= Beginning of Section =
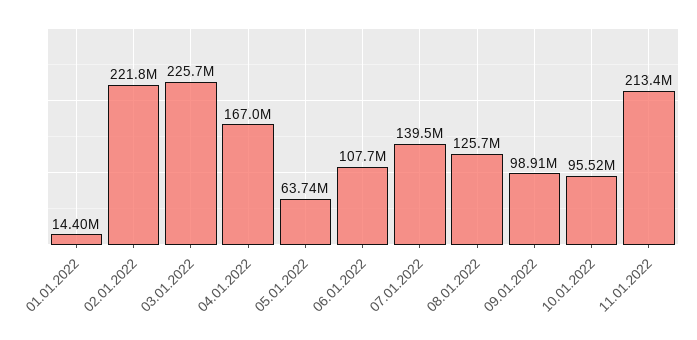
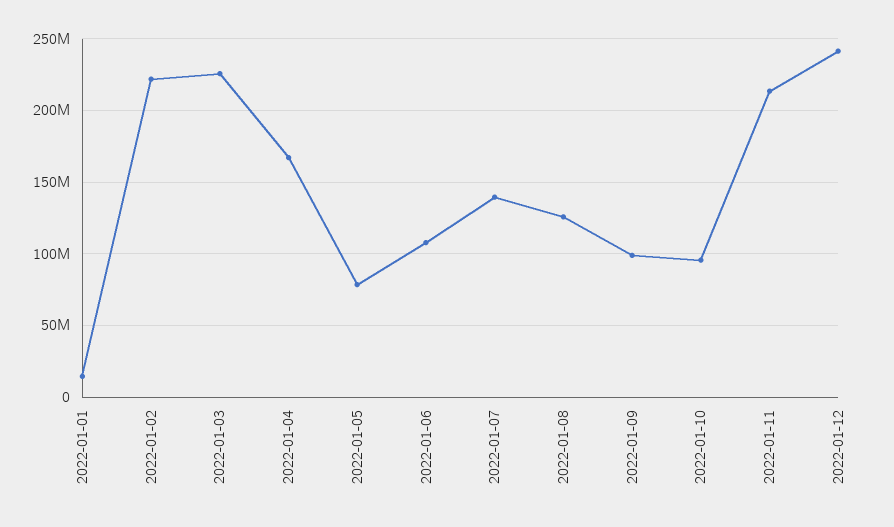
05.01.2022: 63740000 -> 80000000
2022-01-12: none -> 240000000

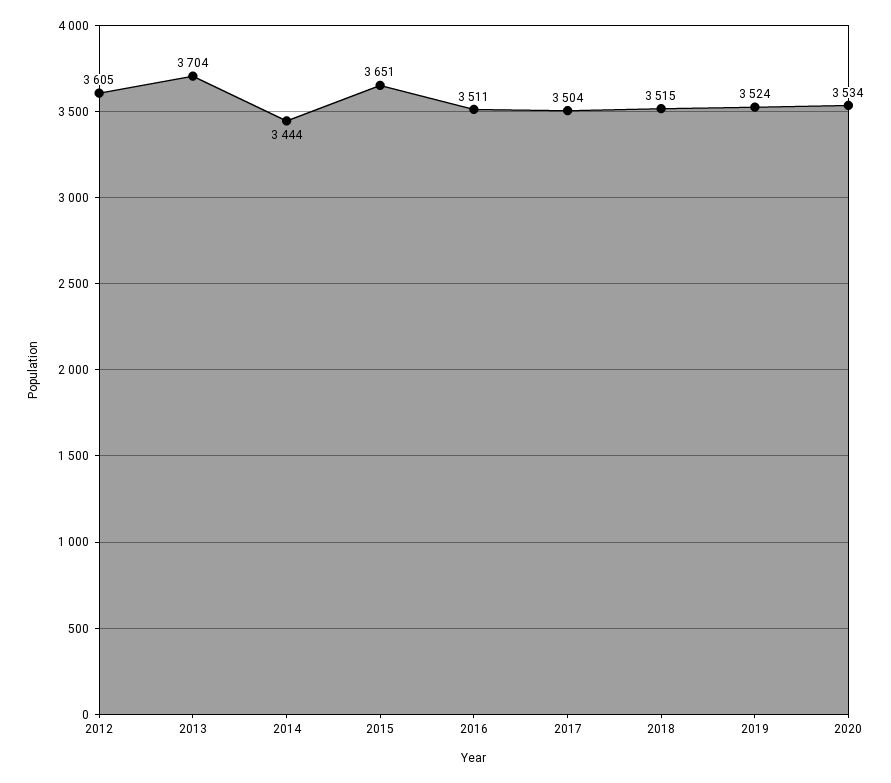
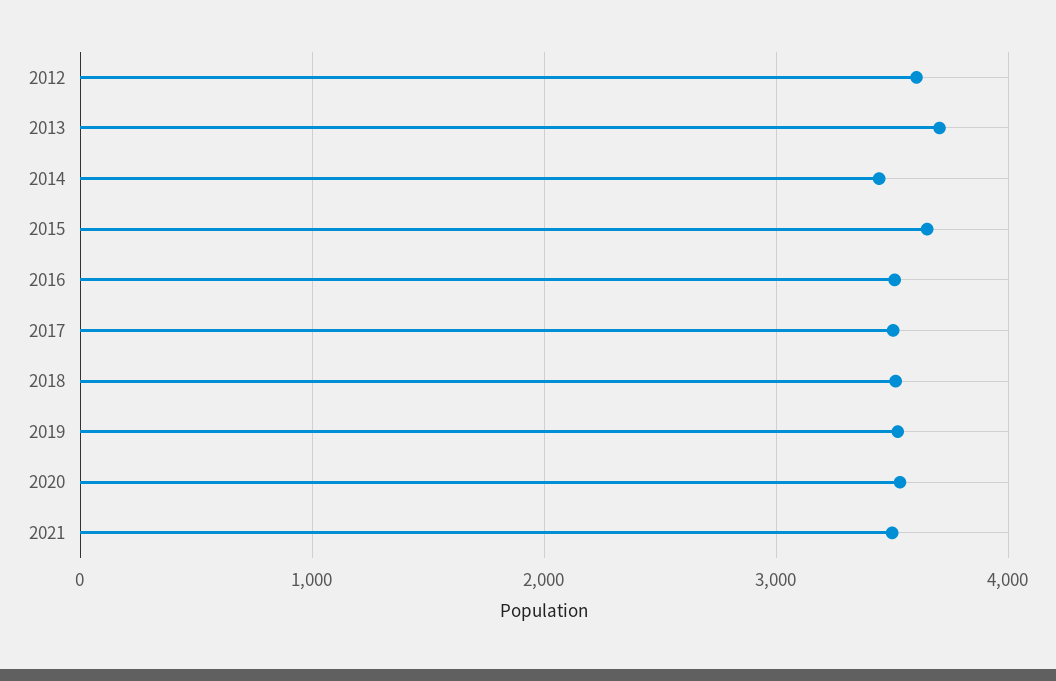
2021: none -> 3500

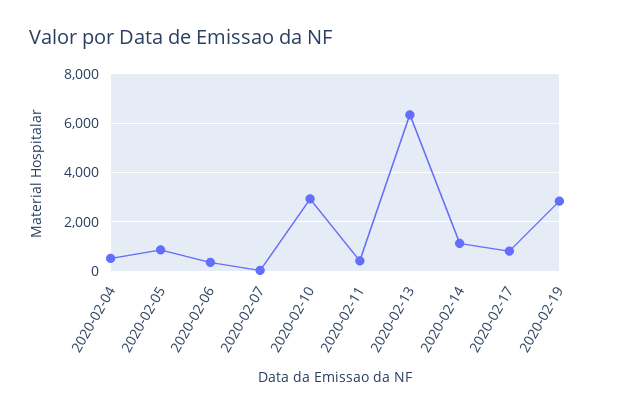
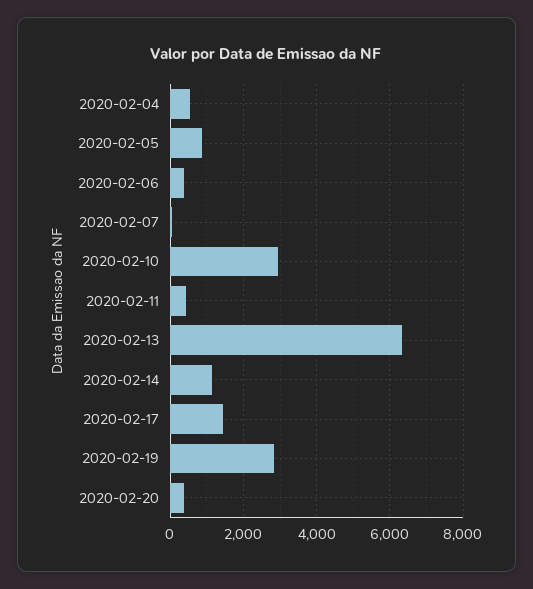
2020-02-17: 750 -> 1400
2020-02-20: none -> 400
= End of Section =
• **Assigned task**: Please repeat every record above exactly, but leave out the pictures.

• **Response area**:
05.01.2022: 63740000 -> 80000000
2022-01-12: none -> 240000000

2021: none -> 3500

2020-02-17: 750 -> 1400
2020-02-20: none -> 400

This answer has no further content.